Go through the material underneath and show every line where the string "github" occurs.

**Input**
————

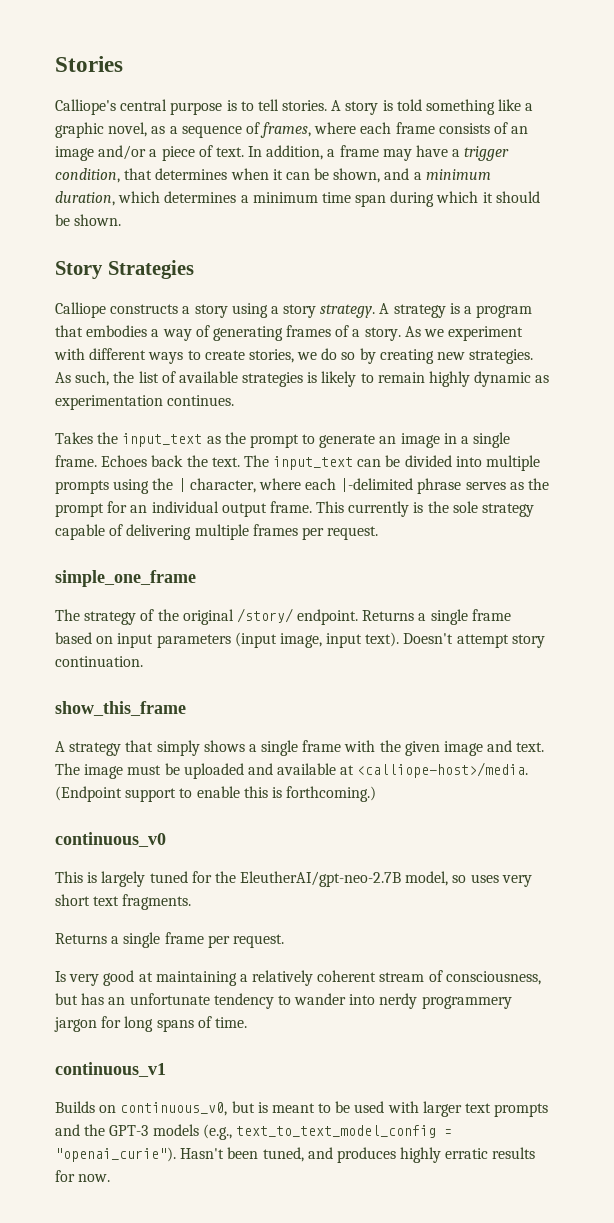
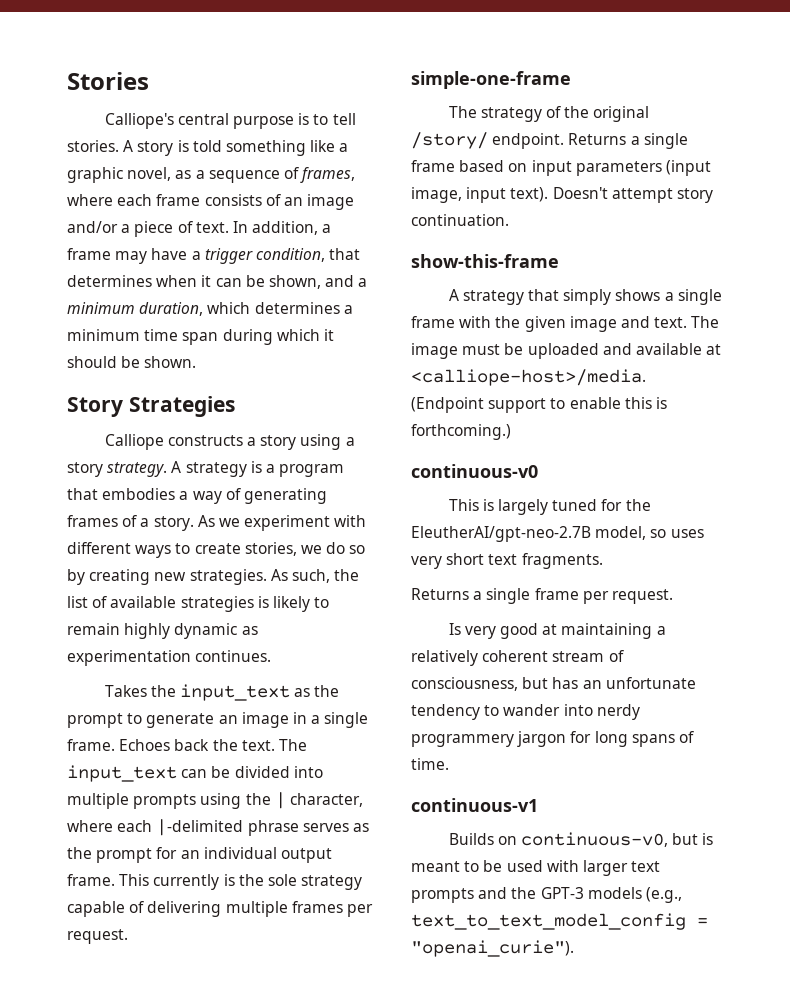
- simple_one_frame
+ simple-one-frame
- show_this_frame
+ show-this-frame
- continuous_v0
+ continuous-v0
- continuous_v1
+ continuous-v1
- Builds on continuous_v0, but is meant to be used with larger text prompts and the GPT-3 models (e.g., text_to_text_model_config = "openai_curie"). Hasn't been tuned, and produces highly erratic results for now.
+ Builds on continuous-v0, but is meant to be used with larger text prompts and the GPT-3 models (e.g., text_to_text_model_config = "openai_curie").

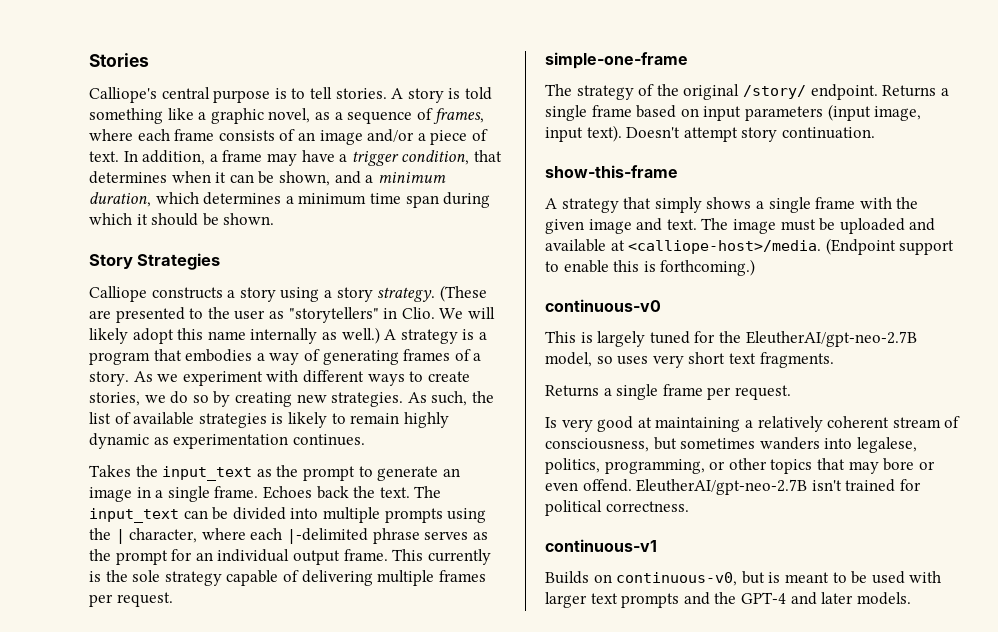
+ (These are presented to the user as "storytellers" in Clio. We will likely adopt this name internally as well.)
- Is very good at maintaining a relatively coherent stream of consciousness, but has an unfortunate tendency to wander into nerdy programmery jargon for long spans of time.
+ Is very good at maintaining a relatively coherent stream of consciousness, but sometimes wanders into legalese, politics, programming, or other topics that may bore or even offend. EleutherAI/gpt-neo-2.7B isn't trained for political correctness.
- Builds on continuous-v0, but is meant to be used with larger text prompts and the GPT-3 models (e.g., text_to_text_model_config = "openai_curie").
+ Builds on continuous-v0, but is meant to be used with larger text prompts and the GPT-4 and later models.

————

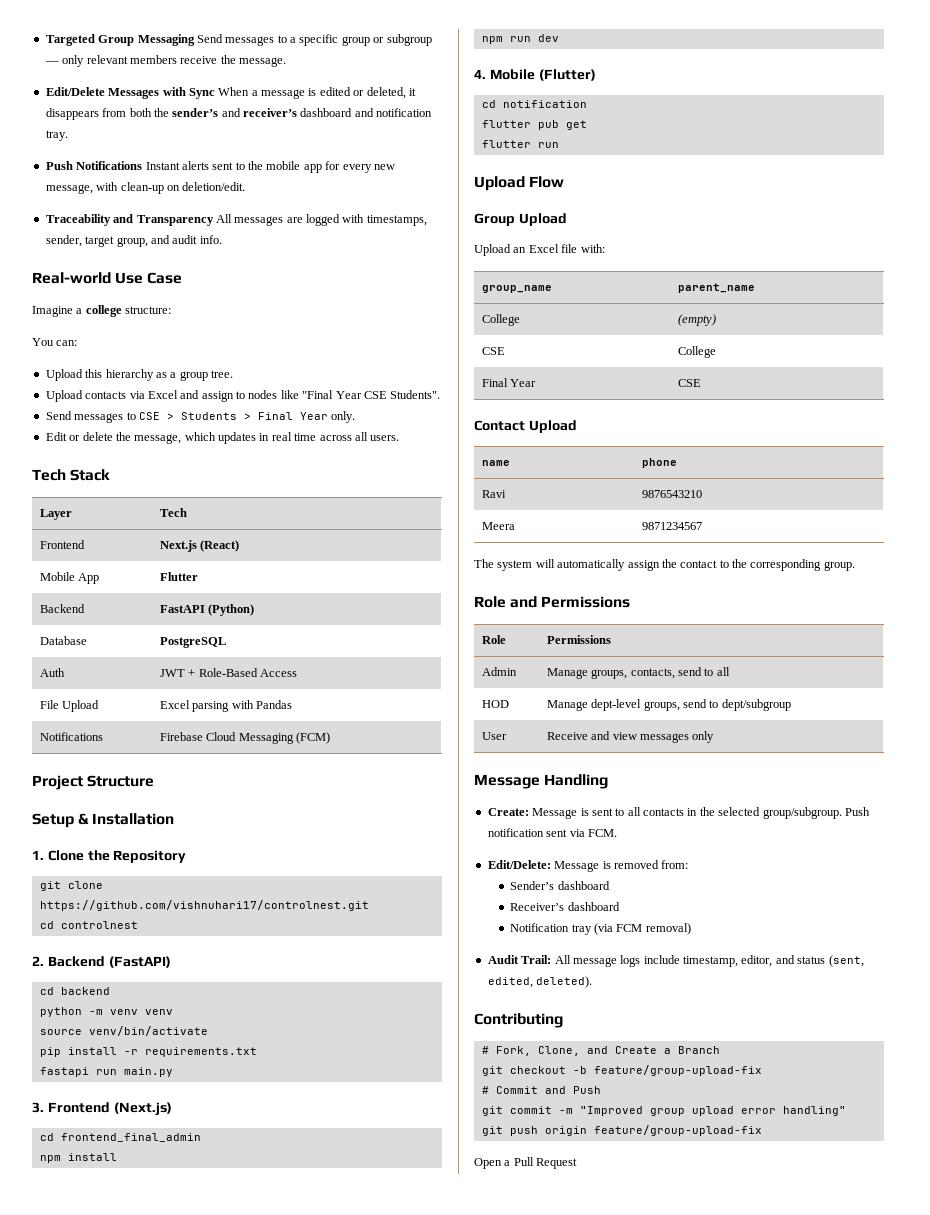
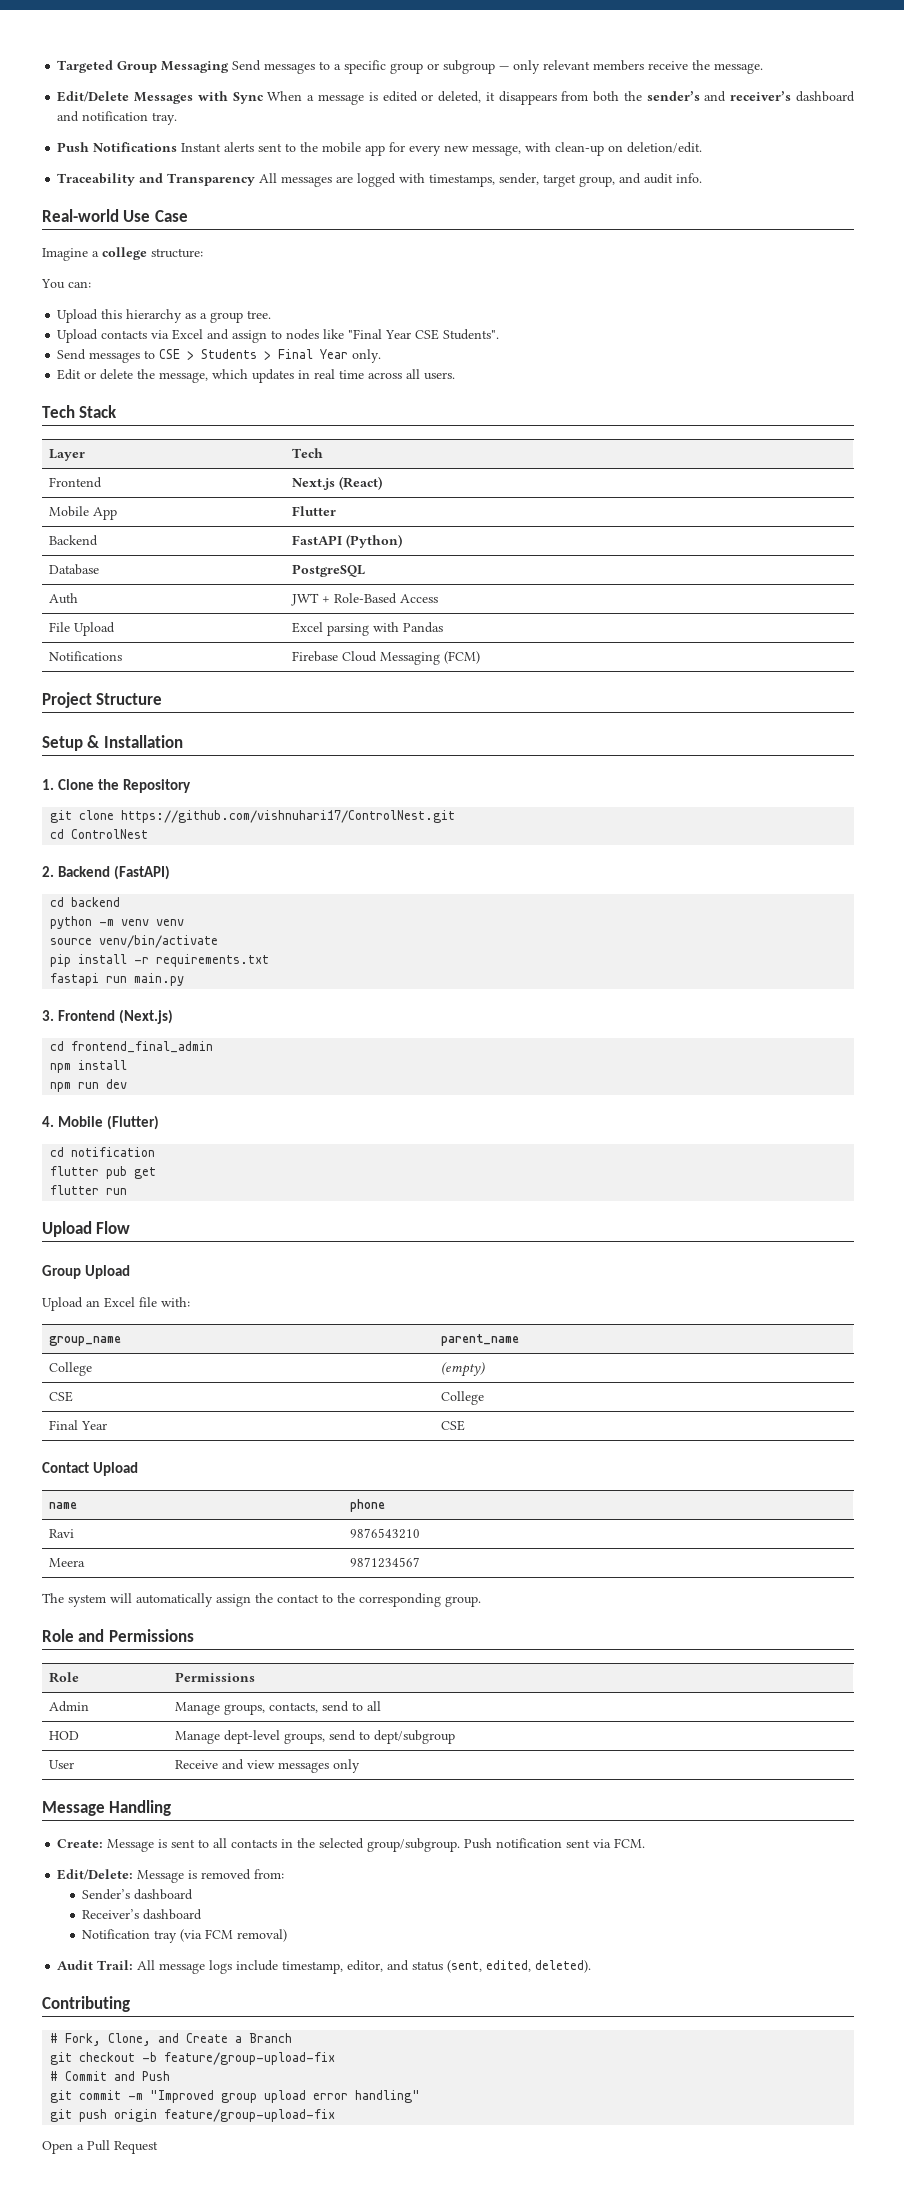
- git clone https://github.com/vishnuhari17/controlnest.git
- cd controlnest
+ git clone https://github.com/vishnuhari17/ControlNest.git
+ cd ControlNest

————

**Answer area**
- git clone https://github.com/vishnuhari17/controlnest.git
+ git clone https://github.com/vishnuhari17/ControlNest.git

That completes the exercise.